Sexual behavior and risk among adolescents in lesbian mom families

by on November 17, 2010  •  In Culture, Family law, Social science

A new study based on a unique longitudinal study of lesbian mothers compares the 17-year-old children of lesbian parents to a national sample of adolescents as to sexual orientation, sexual behavior and risk of abuse. The study found a complete absence of sexual or other physical abuse. The authors also found a mixture of similarities and differences in sexual behaviors and self-identified orientation:

  • The teens in the study were significantly older than the national sample at the time of first heterosexual activity;
  • The daughters in the study were significantly more likely to have had same-sex activity than the national sample of girls; and
  • There was no difference between the boys in the two groups with regard to having engaged in same-sex behavior.
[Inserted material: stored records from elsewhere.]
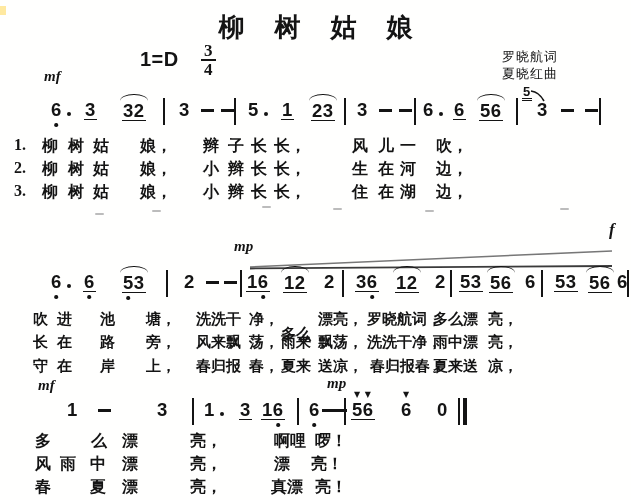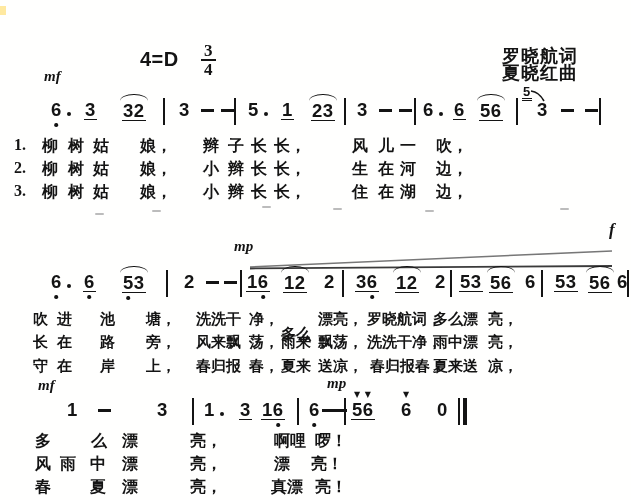--- a/index.html
+++ b/index.html
@@ -6,21 +6,21 @@
   .stage{position:relative;width:631px;height:500px;background:#fffffe;color:#141414;
          font-family:"Liberation Sans",sans-serif;overflow:hidden;}
   .title{position:absolute;top:10px;left:0;right:0;text-align:center;
          font-family:"Liberation Serif",serif;font-weight:bold;font-size:26px;
          letter-spacing:30px;text-indent:30px;white-space:nowrap;}
   .keysig{position:absolute;left:140px;top:48px;display:flex;align-items:flex-start;gap:22px;}
   .tonic{font-weight:bold;font-size:20px;letter-spacing:0.5px;}
   .meter{display:flex;flex-direction:column;align-items:center;font-weight:bold;font-size:17px;
          line-height:15px;font-family:"Liberation Serif",serif;margin-top:-5px;}
   .meter .rule{width:15px;height:2px;background:#141414;margin:1px 0;}
-  .credits{position:absolute;left:502px;top:48px;font-size:18px;font-weight:bold;line-height:17px;
+  .credits{position:absolute;left:502px;top:48px;font-size:13px;font-weight:normal;line-height:17px;
            font-family:"Liberation Serif",serif;letter-spacing:1px;}
   .dyn{position:absolute;font-weight:bold;font-size:15px;font-style:italic;
        font-family:"Liberation Serif",serif;white-space:nowrap;}
   .dyn.big{font-size:17px;}
   .note-line{position:absolute;left:0;width:100%;height:42px;}
   .note{position:absolute;top:0;display:flex;flex-direction:column;align-items:center;}
   .slurbox{align-self:stretch;height:8px;}
   .slurbox.slur{border-top:1.8px solid #141414;border-radius:100% 100% 0 0/200% 200% 0 0;
                 height:6px;margin:2px -2px 0;}
   .rowwrap{display:flex;align-items:flex-start;}
@@ -47,23 +47,24 @@
   .lyrB{font-size:15px;}
   .lyrC{font-size:16px;}
   .cresc{position:absolute;left:0;top:0;pointer-events:none;}
   .speck{position:absolute;width:9px;height:2px;background:#bcbcbc;border-radius:2px;}
   .blob{position:absolute;background:#ffe9a0;}
 </style>
 </head>
 <body>
 
 <div class="stage">
+  <div class="title">柳树姑娘</div>
 
   <div class="keysig">
-    <span class="tonic">4=D</span>
+    <span class="tonic">1=D</span>
     <span class="meter">
       <span>3</span>
       <span class="rule"></span>
       <span>4</span>
     </span>
   </div>
 
   <div class="credits">
     <div>罗晓航词</div>
     <div>夏晓红曲</div>

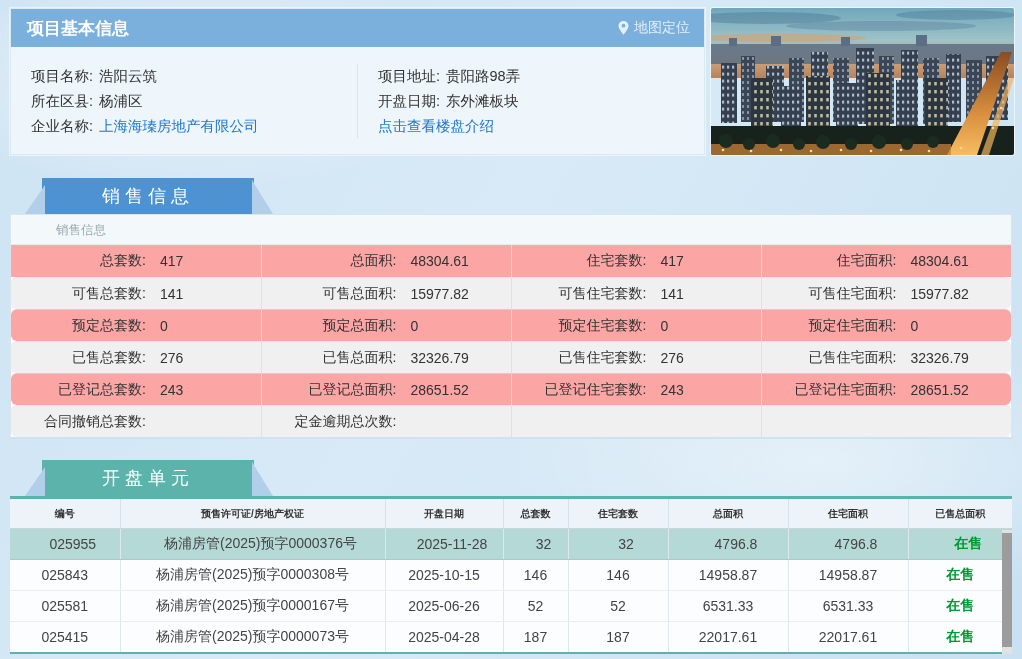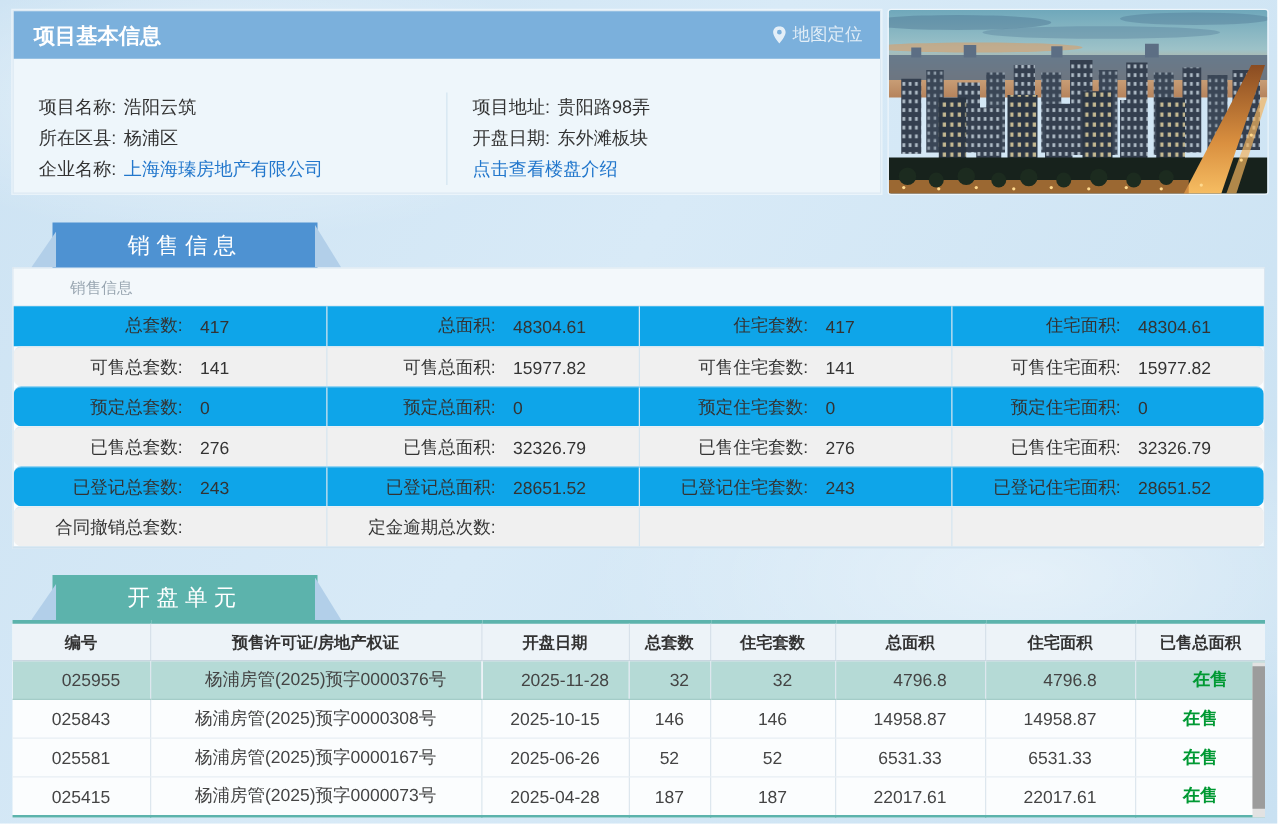--- a/index.html
+++ b/index.html
@@ -30,21 +30,21 @@
     height:38px; background:#7bb0dc; color:#fff;
     display:flex; align-items:center; justify-content:space-between;
     padding:0 14px 0 16px;
     font-size:17px; font-weight:bold;gap:22px;
   }
   .map-link {
     display:flex; align-items:center; gap:5px;
     font-size:14px; font-weight:normal;
     color:rgba(255,255,255,.78); cursor:pointer; text-decoration:none;font-family:Liberation Serif, serif;
   }
-  .info-body { display:flex; height:108px; padding:17px 0;margin-top:10px; }
+  .info-body { display:flex; height:108px; padding:17px 0; }
   .info-col { flex:1; padding-left:20px; display:flex; flex-direction:column; justify-content:space-around; }
   .info-col.first { border-right:1px solid #d4e5f1; }
   .info-line { font-size:14.5px; height:24px; line-height:24px; white-space:nowrap; }
   .info-line .lbl { color:#333; margin-right:6px; }
   .blue-link { color:#2277cc; text-decoration:none; cursor:pointer; }
   .photo-wrap { width:303px; height:147px; border-radius:2px; overflow:hidden; box-shadow:0 0 0 1px rgba(255,255,255,.6); }
 
   
   .section { position:absolute; left:10px; width:1004px; }
   .sales-section { top:178px; }
@@ -69,34 +69,34 @@
   }
 
   
   .sales-panel { width:1002px; border:1px solid #d9e6f0; background:#fbfdfe; margin-top:0; }
   .sales-subheader {
     height:30px; line-height:30px; padding-left:45px;
     font-size:12.5px; color:#9aa7b2;
     background:#f3f8fb; border-bottom:1px solid #e3edf4;
   }
   .srow { display:grid; grid-template-columns:repeat(4,1fr); height:32px; }
-  .srow.odd  { background:#0ea5e9; }
+  .srow.odd  { background:#fca5a5; }
   .srow.even { background:#f0f0f0; }
   .srow + .srow { border-top:1px solid rgba(210,226,238,.55);border-radius:6px; }
   .scell { display:flex; align-items:center; font-size:14px; overflow:hidden; }
   .scell + .scell { border-left:1px solid #d5e5f0; }
   .slabel { width:54%; text-align:right; color:#333; white-space:nowrap; }
   .svalue { margin-left:14px; color:#333; white-space:nowrap; }
   .sales-panel { border-bottom:2px solid #cfe2ef; }
 
   
   .opening-wrap { position:relative; width:1002px; margin-top:0; }
   table.opening { width:1002px; border-collapse:collapse; table-layout:fixed; background:#fbfdfe; }
   table.opening thead th {
-    height:31px; background:#edf3f8; font-size:13px; font-weight:bold; color:#333;
+    height:31px; background:#edf3f8; font-size:10px; font-weight:bold; color:#333;
     border-top:3px solid #5cb3ac; border-bottom:1px solid #c9d6e0;
     border-right:1px solid #d7e1ea; text-align:center;
   }
   table.opening thead th:last-child { border-right:none; }
   table.opening tbody td {
     height:31px; font-size:14px; color:#444; text-align:center;
     border-right:1px solid #dde7ee; border-bottom:1px solid #e8eef4;
     white-space:nowrap; overflow:hidden;
   }
   table.opening tbody td:last-child { border-right:none; }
As to self-identification (for which there were no comparable data), 20% of the girls and 2.7% of the boys identified as predominantly to exclusively bisexual; none of the girls and 5.4% of the boys identified as predominantly to exclusively homosexual.
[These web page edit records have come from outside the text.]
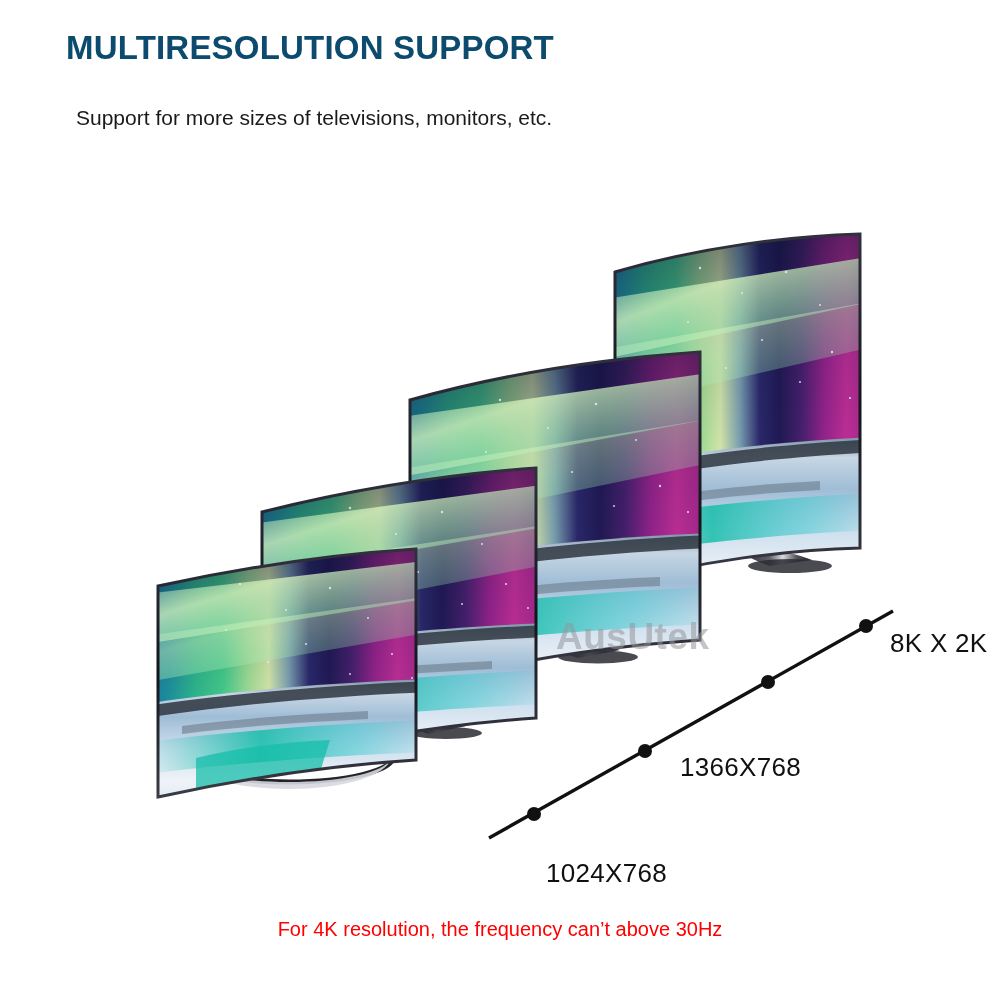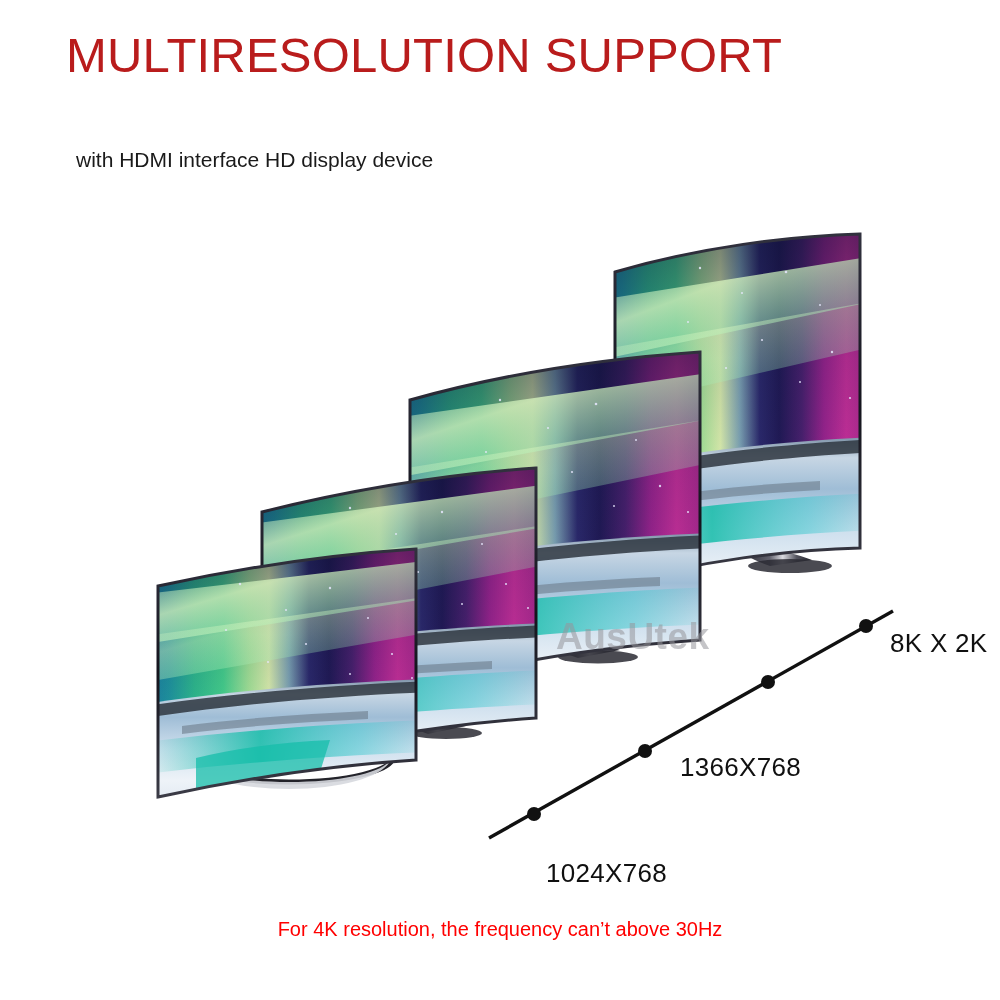--- a/index.html
+++ b/index.html
@@ -5,22 +5,22 @@
   html,body{margin:0;padding:0;background:#ffffff;}
   body{width:1000px;height:1000px;position:relative;overflow:hidden;
        font-family:"Liberation Sans","DejaVu Sans",sans-serif;
        -webkit-font-smoothing:antialiased;}
 
   .stage{position:absolute;inset:0;width:1000px;height:1000px;}
 
   
   .title{
     position:absolute;left:66px;top:31px;
-    font-size:49px;font-weight:400;letter-spacing:0.2px;
-    color:#b91c1c;line-height:1.0;white-space:nowrap;
+    font-size:33px;font-weight:700;letter-spacing:0.2px;
+    color:#0c4a6e;line-height:1.0;white-space:nowrap;
   }
   .sub1{
     position:absolute;left:76px;top:106px;
     font-size:21px;font-weight:400;color:#1a1a1a;white-space:nowrap;
   }
   .sub2{
     position:absolute;left:76px;top:148px;
     font-size:21px;font-weight:400;color:#1a1a1a;white-space:nowrap;
   }
 
@@ -51,22 +51,22 @@
   .res-1920{left:786px;top:678px;}
   .res-4k  {left:890px;top:628px;}
 </style>
 </head>
 <body>
 
 <div class="stage">
 
   <div class="title">MULTIRESOLUTION SUPPORT</div>
 
-
-  <div class="sub2">with HDMI interface HD display device</div>
+  <div class="sub1">Support for more sizes of televisions, monitors, etc.</div>
+
 
   <svg class="tv-svg" viewBox="0 0 1000 1000">
     <defs>
 
       <linearGradient id="sky" x1="0" y1="0" x2="1" y2="0">
         <stop offset="0.00" stop-color="#1b7fa6"></stop>
         <stop offset="0.08" stop-color="#1f97a2"></stop>
         <stop offset="0.17" stop-color="#2fbd90"></stop>
         <stop offset="0.27" stop-color="#46d48f"></stop>
         <stop offset="0.36" stop-color="#a8e89a"></stop>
The results come from an a computer survey of 78 teenagers (39 girls and 39 boys) in lesbian families who have been part of Dr. Nanette Gartrell's National Longitudinal Lesbian Family Study since birth. The online nature of the questionnaire allowed them to answer outside the presence of their parents. The families are not representative by SES level, race or geography, but the NLLFS is by far the longest continuing study of the same cohort of gay families. 

The study is published online in Archives of Sexual Behavior, a peer-reviewed academic journal.